EXERCISE DETAILS - Reproduce exactly the line with "juli 2026, 09:45Buitenland" and all the lines beneath it, stopping only at the end of the material.

[PROVIDED MATERIAL — start]

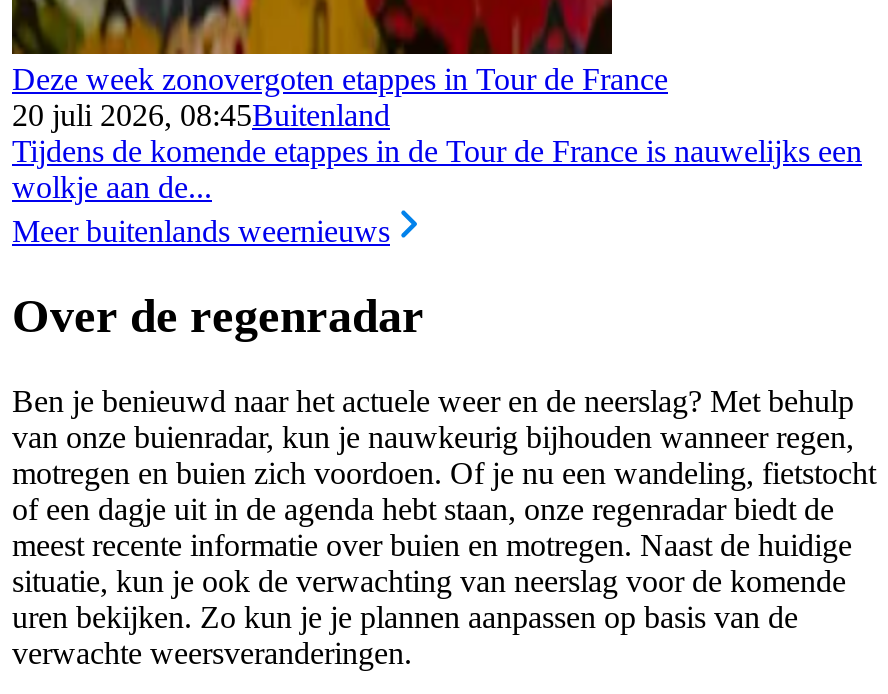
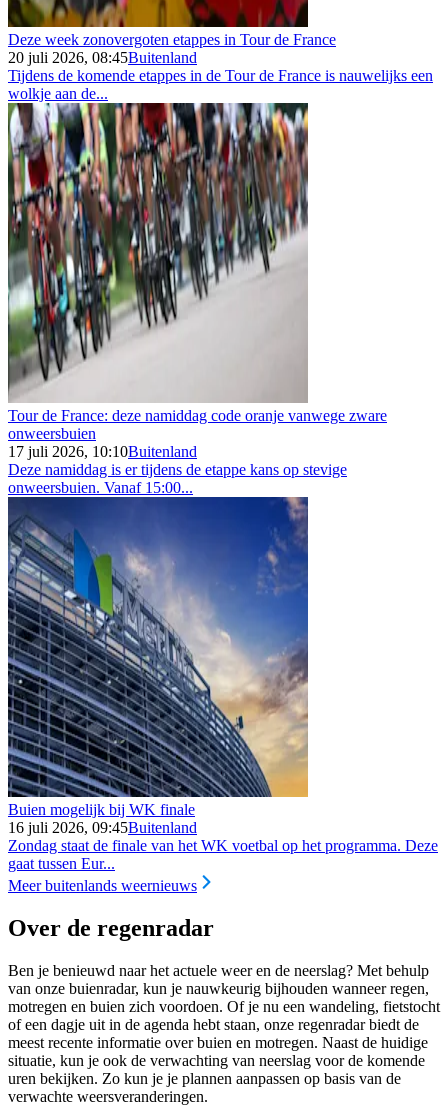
+ [image]
+ Tour de France: deze namiddag code oranje vanwege zware
+ onweersbuien
+ 17 juli 2026, 10:10Buitenland
+ Deze namiddag is er tijdens de etappe kans op stevige
+ onweersbuien. Vanaf 15:00...

+ [image]
+ Buien mogelijk bij WK finale
+ 16 juli 2026, 09:45Buitenland
+ Zondag staat de finale van het WK voetbal op het programma. Deze
+ gaat tussen Eur...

[PROVIDED MATERIAL — finish]

RESULT FOR THIS EXERCISE -
+ 16 juli 2026, 09:45Buitenland
+ Zondag staat de finale van het WK voetbal op het programma. Deze
+ gaat tussen Eur...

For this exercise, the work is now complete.